**Work to be completed:** Check the records below line by line, and report how many lines include the string "cont". No other words are needed.

──────── Source data

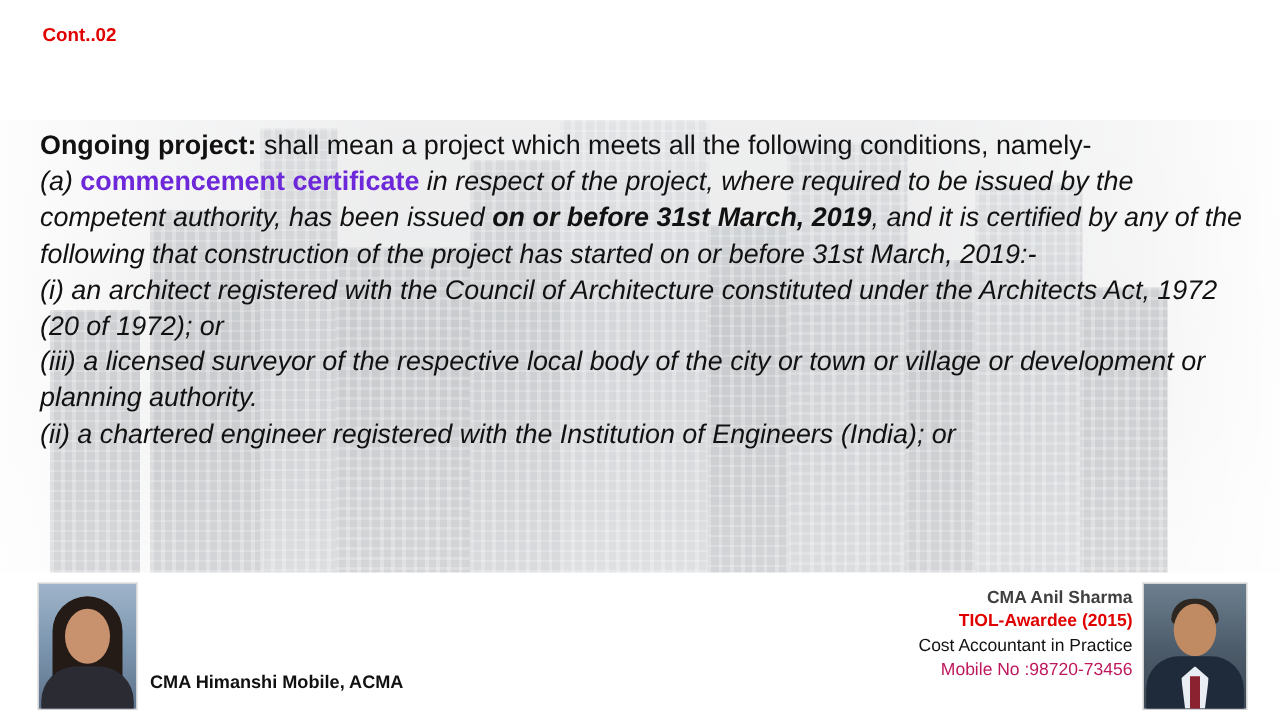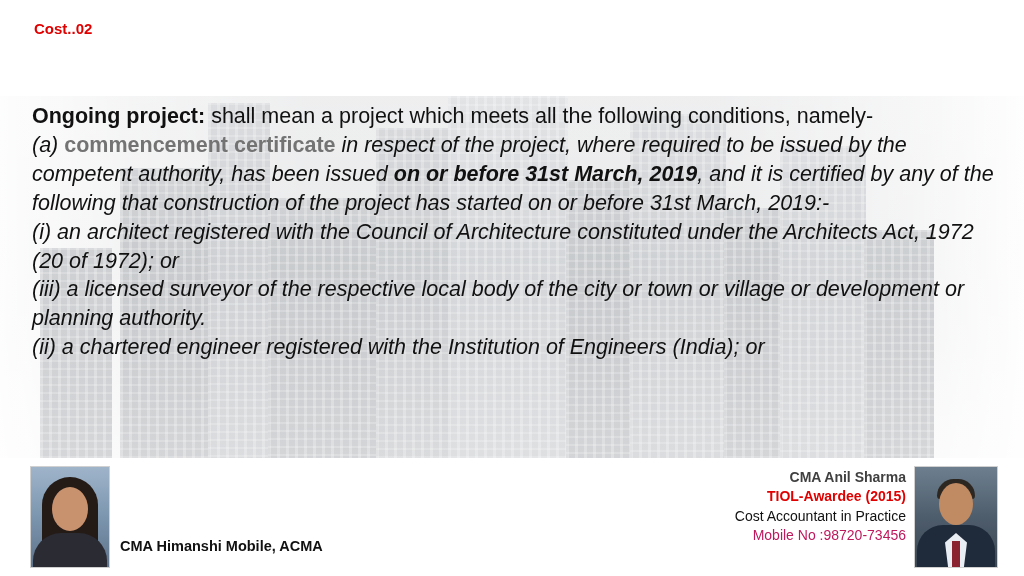--- a/index.html
+++ b/index.html
@@ -217,7 +217,7 @@
 <div class="slide">
 
   <div class="header">
-    <div class="cont">Cost..02</div>
+    <div class="cont">Cont..02</div>
   </div>
 
   <div class="body-wrap">

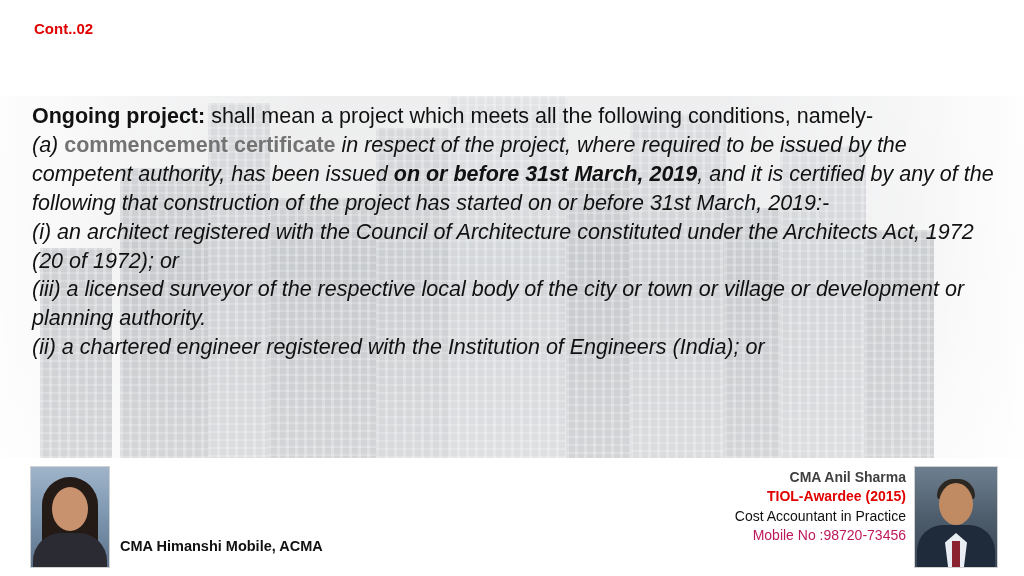--- a/index.html
+++ b/index.html
@@ -115,7 +115,7 @@
   }
   .para { margin: 0 0 0 0; }
   .lead { font-weight: bold; }
-  .red-bold { color: #737373; font-weight: bold; }
+  .red-bold { color: #6d28d9; font-weight: bold; }
   .ital { font-style: italic; }
   .ital-bold { font-style: italic; font-weight: bold; }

────────────────

**Your response:** 2